Les cils blancs de Delphine de Nucingen

Passant non plus de fil en aiguille mais de marabout en bout de ficelle, je me laisse aujourd’hui mener par une remarque du Territoire du crayon de Robert Walser, p. 246 : « Les auteurs se lisent les uns les autres avec beaucoup d’ardeur, ce qui peut donner lieu à des transferts fabuleux ».

On sait que Dostoïevski s’est de plusieurs façons inspiré de Balzac. Il l’a palpé d’abord directement, par sa traduction très personnelle à l’âge de 22 ans d’Eugénie Grandet, dont il a fait en 1844 sa première œuvre et son entrée en littérature.
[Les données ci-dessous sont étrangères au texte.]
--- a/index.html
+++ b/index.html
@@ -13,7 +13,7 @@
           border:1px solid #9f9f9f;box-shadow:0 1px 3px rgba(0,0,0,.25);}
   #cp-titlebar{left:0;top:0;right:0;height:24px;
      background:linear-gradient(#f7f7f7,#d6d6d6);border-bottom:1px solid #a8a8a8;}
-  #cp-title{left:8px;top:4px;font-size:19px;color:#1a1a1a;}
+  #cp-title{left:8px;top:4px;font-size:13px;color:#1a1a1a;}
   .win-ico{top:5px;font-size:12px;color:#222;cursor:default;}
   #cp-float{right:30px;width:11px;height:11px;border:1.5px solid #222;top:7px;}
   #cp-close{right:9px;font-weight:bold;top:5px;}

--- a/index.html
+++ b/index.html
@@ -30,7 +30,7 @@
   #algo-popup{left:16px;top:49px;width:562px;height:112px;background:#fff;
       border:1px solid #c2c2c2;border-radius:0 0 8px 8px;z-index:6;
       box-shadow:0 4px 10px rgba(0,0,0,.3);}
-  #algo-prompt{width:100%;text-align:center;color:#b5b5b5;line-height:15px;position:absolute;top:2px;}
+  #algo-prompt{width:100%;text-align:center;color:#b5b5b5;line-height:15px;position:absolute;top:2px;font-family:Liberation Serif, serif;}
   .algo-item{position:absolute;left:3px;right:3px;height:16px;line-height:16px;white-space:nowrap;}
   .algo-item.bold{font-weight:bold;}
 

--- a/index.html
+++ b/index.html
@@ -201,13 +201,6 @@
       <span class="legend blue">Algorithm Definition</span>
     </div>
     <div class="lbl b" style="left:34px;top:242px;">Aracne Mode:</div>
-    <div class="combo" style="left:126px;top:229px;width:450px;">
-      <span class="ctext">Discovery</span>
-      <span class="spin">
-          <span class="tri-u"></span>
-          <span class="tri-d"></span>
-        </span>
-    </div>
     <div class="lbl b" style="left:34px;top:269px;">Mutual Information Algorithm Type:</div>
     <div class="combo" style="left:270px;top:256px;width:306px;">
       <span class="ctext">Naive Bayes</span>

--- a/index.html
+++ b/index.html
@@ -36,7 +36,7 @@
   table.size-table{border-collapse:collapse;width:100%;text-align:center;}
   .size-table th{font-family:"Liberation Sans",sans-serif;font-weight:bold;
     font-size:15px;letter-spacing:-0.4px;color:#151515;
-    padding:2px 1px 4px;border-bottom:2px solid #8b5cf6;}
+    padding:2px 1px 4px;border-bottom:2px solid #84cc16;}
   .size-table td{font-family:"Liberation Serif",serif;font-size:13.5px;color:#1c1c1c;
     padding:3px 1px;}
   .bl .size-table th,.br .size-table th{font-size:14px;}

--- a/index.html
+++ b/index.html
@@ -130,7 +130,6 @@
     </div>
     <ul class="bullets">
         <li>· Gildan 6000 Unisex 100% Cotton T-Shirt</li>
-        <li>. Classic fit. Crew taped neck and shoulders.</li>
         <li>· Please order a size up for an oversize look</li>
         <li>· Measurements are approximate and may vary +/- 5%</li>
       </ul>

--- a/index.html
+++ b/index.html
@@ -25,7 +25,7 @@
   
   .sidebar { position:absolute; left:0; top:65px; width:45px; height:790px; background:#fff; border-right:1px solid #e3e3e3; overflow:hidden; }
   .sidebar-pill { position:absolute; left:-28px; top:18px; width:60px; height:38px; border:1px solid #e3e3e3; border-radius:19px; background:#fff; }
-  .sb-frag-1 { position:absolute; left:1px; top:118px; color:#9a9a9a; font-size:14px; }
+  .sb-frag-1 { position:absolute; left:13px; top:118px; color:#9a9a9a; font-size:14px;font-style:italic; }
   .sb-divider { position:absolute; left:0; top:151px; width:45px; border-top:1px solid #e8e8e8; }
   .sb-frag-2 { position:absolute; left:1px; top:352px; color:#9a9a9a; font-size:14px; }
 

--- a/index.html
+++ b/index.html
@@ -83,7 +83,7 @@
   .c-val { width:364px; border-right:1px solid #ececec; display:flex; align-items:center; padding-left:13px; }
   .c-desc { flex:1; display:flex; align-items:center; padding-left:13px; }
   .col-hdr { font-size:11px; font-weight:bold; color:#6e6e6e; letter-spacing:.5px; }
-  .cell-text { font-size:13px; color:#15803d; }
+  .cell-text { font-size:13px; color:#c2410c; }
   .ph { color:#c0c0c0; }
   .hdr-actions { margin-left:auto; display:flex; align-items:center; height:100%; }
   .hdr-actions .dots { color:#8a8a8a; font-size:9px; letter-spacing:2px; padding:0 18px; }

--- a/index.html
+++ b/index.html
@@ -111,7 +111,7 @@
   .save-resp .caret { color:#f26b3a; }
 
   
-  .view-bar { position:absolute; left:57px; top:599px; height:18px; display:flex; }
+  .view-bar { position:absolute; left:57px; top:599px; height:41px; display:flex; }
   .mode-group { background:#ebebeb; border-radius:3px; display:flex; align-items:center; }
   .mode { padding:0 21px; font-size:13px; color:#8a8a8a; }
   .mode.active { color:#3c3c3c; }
Vingt et un ans plus tard, Crime et châtiment pourrait en certains endroits se lire comme une réécriture du Père Goriot. Plusieurs critiques ont remarqué que Raskolnikov a un culte napoléonien de l’énergie comparable à celui de Rastignac (je note en passant la similitude des trois premières lettres de leurs noms) : « C’est maintenant le règne de la raison, de la clarté et… de la volonté, de l’énergie… Nous allons bien voir ! A nous deux », (Crime et châtiment, p. 203). Les mots que j’ai soulignés font de ces paroles de Raskolnikov un pastiche fiévreux de celles de Rastignac à la fin du Père Goriot. Georges Nivat évoque dans sa Préface d’autres points communs : le personnage de Svidrigaïlov qui exerce sur Raskolnikov une fascination mêlée de haine comparable à celle de Vautrin sur Rastignac ; L’ami Razoumikhine qui rappelle le vertueux Bianchon du Père Goriot, etc.

Il y a toutefois une ressemblance singulière dont à ma connaissance Georges Nivat ne parle pas : les cils blancs de Delphine de Nucingen se retrouvent chez un personnage fort différent de Dostoïevski : le juge d’instruction Porphyre Petrovitch. Ce détail descriptif me paraît assez frappant pour qu’il ne s’agisse pas d’une coïncidence mais d’un emprunt. Mais qu’est-ce qui peut logiquement justifier qu’un trait physique d’une jeune baronne parisienne née Goriot ressurgisse chez un homme de loi pétersbourgeois qui guette un assassin présumé ? De quelque manière que je torde le sens des deux romans, aucun point commun n’apparaît entre ces deux personnages en dehors des cils blancs, ou « presque blancs ». Qu’imaginer alors ?

Tout simplement que Dostoïevski était tellement imprégné des mots et des images du Père Goriot en écrivant son propre roman, qu’il a éprouvé plus ou moins consciemment le besoin de happer une notation réaliste bizarre  ̶  comme beaucoup de détails descriptifs chez Balzac  ̶  et de la soumettre à son éclairage inquiétant pour en opérer le « transfert fabuleux » dans son œuvre.